What is required: The lines to return begin at the one containing "- Note, these" and end at the final line of the material; output them exactly and only them.
□ □ □ □
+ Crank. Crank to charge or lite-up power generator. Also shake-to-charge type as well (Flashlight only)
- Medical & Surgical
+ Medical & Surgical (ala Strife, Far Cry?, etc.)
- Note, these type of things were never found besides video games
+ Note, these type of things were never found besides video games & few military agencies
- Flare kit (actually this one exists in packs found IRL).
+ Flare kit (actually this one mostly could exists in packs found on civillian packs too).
□ □ □ □
Written response:
- Note, these type of things were never found besides video games
+ Note, these type of things were never found besides video games & few military agencies
- Flare kit (actually this one exists in packs found IRL).
+ Flare kit (actually this one mostly could exists in packs found on civillian packs too).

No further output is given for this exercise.